Task prompt: Could the records below be restated word for word, without a single picture?

Web page revision data
= = = =
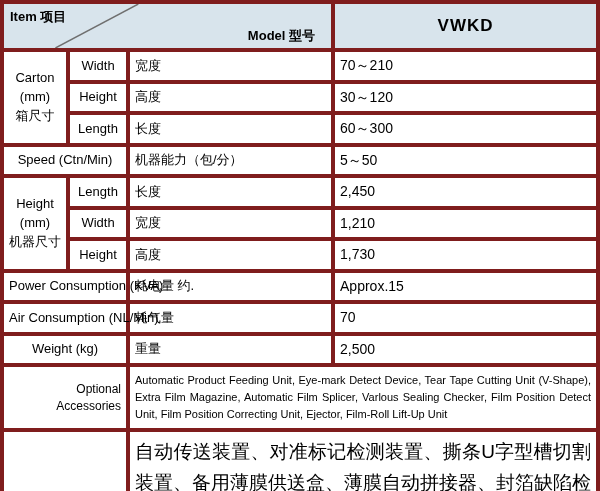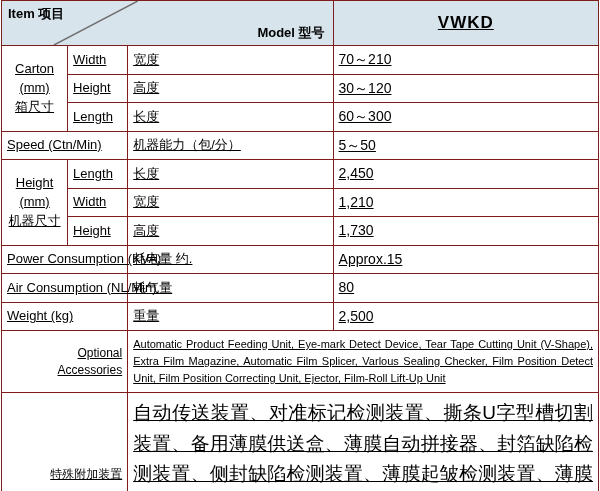--- a/index.html
+++ b/index.html
@@ -21,10 +21,9 @@
     table-layout: fixed;
   }
   #spec-table td {
-    border: 1px solid #7f1d1d;
+    border: 4px solid #7f1d1d;
     padding: 5px;
     vertical-align: middle;
-    text-decoration: underline;
   }
   .cell {
     padding: 3px 6px;

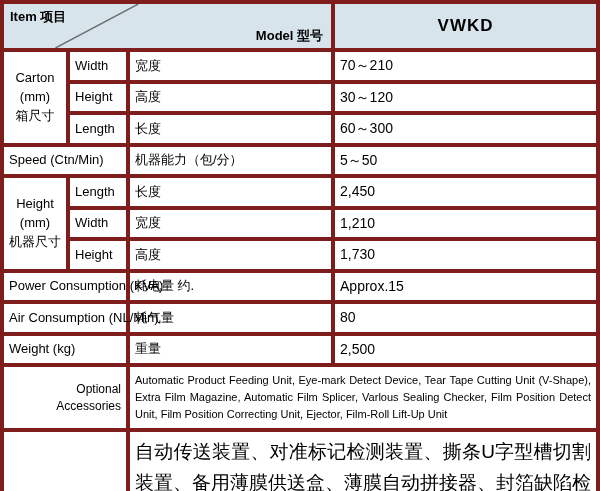--- a/index.html
+++ b/index.html
@@ -95,7 +95,7 @@
   }
   .diag .model-lbl {
     position: absolute;
-    right: 8px;
+    right: 16px;
     bottom: 3px;
     font-size: 13px;
     font-weight: bold;

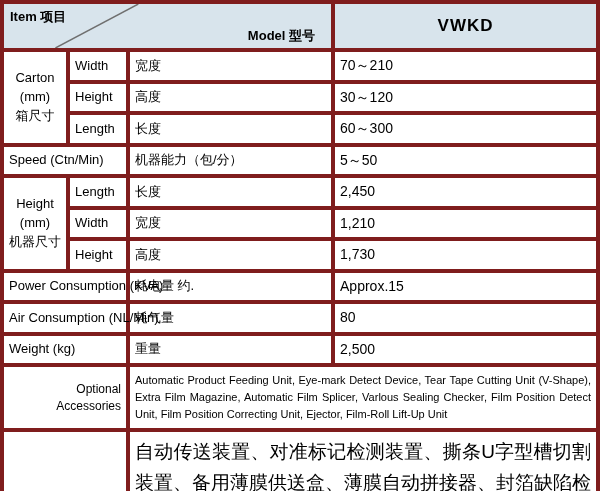--- a/index.html
+++ b/index.html
@@ -38,6 +38,7 @@
   }
   .lbl {
     font-size: 13px;
+    text-align: center;
   }
   .lbl-sub {
     font-size: 13px;

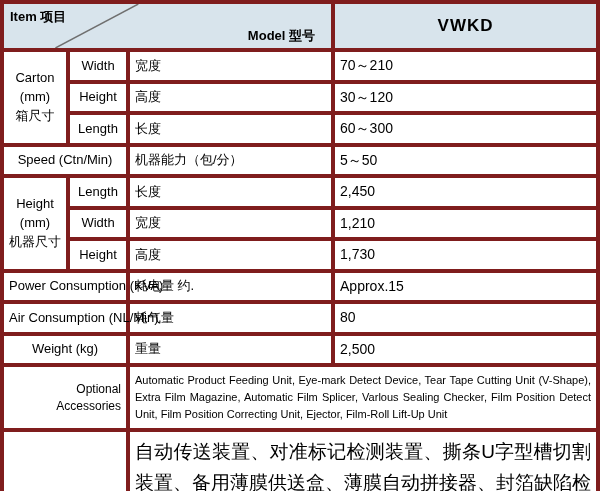--- a/index.html
+++ b/index.html
@@ -187,7 +187,7 @@
     <tr>
       <td colspan="2" class="cell lbl nowrap">Air Consumption (NL/Min)</td>
       <td class="cell lbl-sub">耗气量</td>
-      <td class="cell val">80</td>
+      <td class="cell val">70</td>
     </tr>
 
     <tr>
= = = =
Reply to the task:
--- a/index.html
+++ b/index.html
@@ -21,10 +21,9 @@
     table-layout: fixed;
   }
   #spec-table td {
-    border: 1px solid #7f1d1d;
+    border: 4px solid #7f1d1d;
     padding: 5px;
     vertical-align: middle;
-    text-decoration: underline;
   }
   .cell {
     padding: 3px 6px;

--- a/index.html
+++ b/index.html
@@ -95,7 +95,7 @@
   }
   .diag .model-lbl {
     position: absolute;
-    right: 8px;
+    right: 16px;
     bottom: 3px;
     font-size: 13px;
     font-weight: bold;

--- a/index.html
+++ b/index.html
@@ -38,6 +38,7 @@
   }
   .lbl {
     font-size: 13px;
+    text-align: center;
   }
   .lbl-sub {
     font-size: 13px;

--- a/index.html
+++ b/index.html
@@ -187,7 +187,7 @@
     <tr>
       <td colspan="2" class="cell lbl nowrap">Air Consumption (NL/Min)</td>
       <td class="cell lbl-sub">耗气量</td>
-      <td class="cell val">80</td>
+      <td class="cell val">70</td>
     </tr>
 
     <tr>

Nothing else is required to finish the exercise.